Ram Guha on India's universities


As I see it, there are four principal ailments from which our universities (and colleges) suffer. These illnesses carry the names parochialism, dogmatism, populism and giganticism respectively. I think that many readers will recognise - and may even have experienced - the symptoms of each in Calcutta University. Is this the same university whose vice-chancellor once invited two young, talented, but then mostly unknown south Indians - one a physicist, the other a philosopher - and gave them both a professorial chair? Is this the same place where many of the best, and best-loved, teachers in undergraduate colleges were from places as far distant as Punjab and Kerala?

The parochialism that Calcutta University is subject to is not merely linguistic or regional; it is also ideological. Thirty years of Left Front rule have destroyed the pluralism of ideas in the university. One cannot say how many of the so-called Marxist professors really know their Marx or Engels. For their patrons, it is enough that they show their loyalty to the party. Certainly, those who question the tenets of Marxism on intellectual grounds or the policies of the Left Front on empirical grounds cannot hope to enjoy positions of authority and respect in Calcutta University.
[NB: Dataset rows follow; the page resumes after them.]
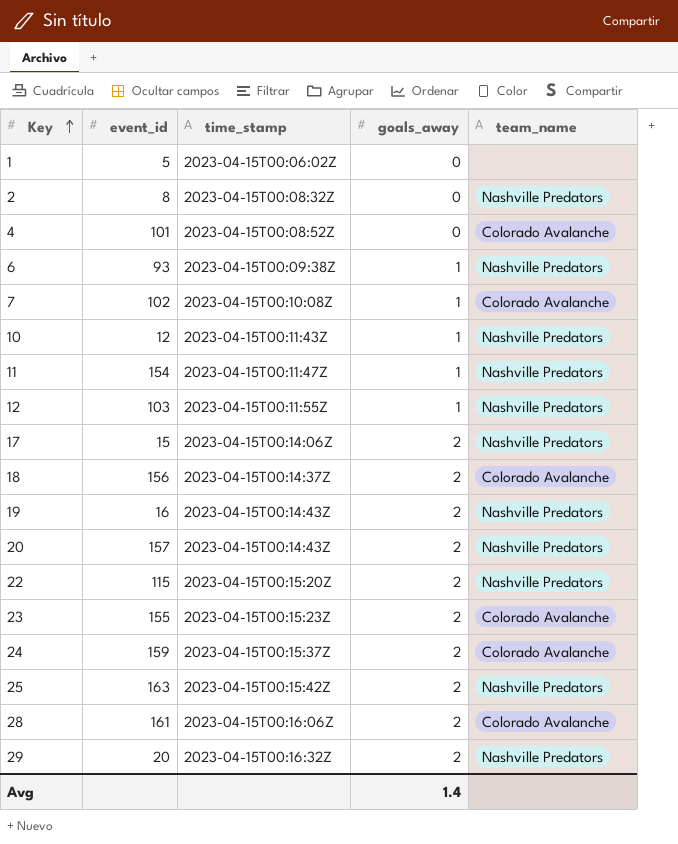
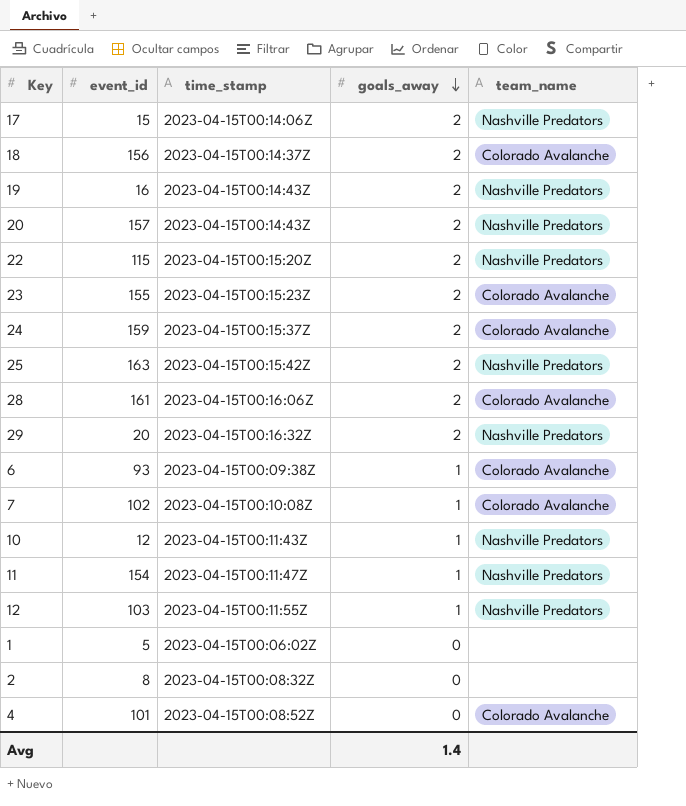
row order: Key ascending -> goals_away descending
6 | team_name: Nashville Predators -> Colorado Avalanche
2 | team_name: Nashville Predators -> none

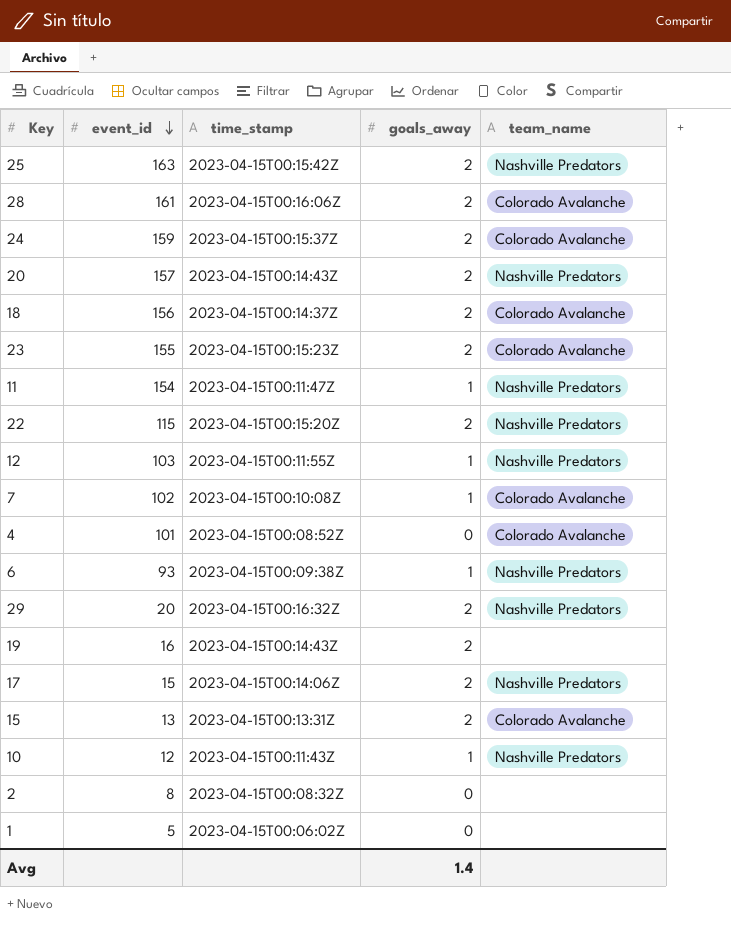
row order: goals_away descending -> event_id descending
6 | team_name: Colorado Avalanche -> Nashville Predators
19 | team_name: Nashville Predators -> none
row 15: none -> 13 | 2023-04-15T00:13:31Z | 2 | Colorado Avalanche

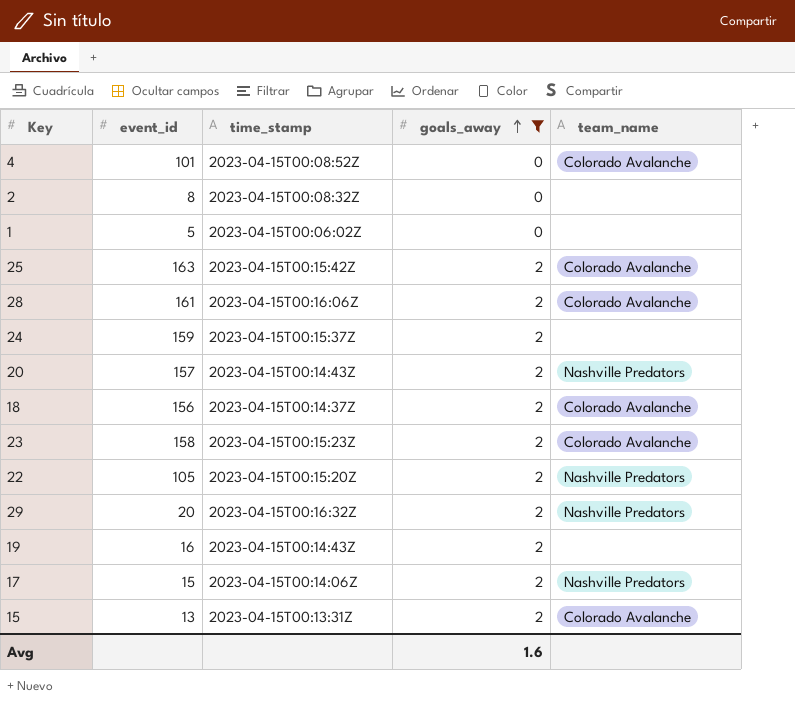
filter: none -> goals_away != 1
row order: event_id descending -> goals_away ascending
25 | team_name: Nashville Predators -> Colorado Avalanche
24 | team_name: Colorado Avalanche -> none
23 | event_id: 155 -> 158
22 | event_id: 115 -> 105
Avg | goals_away: 1.4 -> 1.6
The ailment of populism, meanwhile, manifests itself in the desire to treat all constituent units as equal, by bringing them all equally under the dead hand of centralized control. Rather than maintain some departments and colleges of excellence, and hold them up as models worthy of emulation, the attempt has been to drag down the high achievers to the level of the mass. Once, Presidency College and the university department of history were acknowledged showpieces; now they are indistinguishable from the herd.

Finally, there is the problem of giganticism. How can a university maintain standards - even minimal standards - when it has hundreds of affiliated units and hundreds of thousands of students enrolled in it?

Thanks to Rahul for the pointer.


  1. gaddeswarup said...

    I was in Calcutta last year and spoke to several academics of different ages from 30 to 70. The overall impression is similar.
    there is a wonderful quote from Feynman in Rahul's site:
    I wonder whether this sort of thing is at work.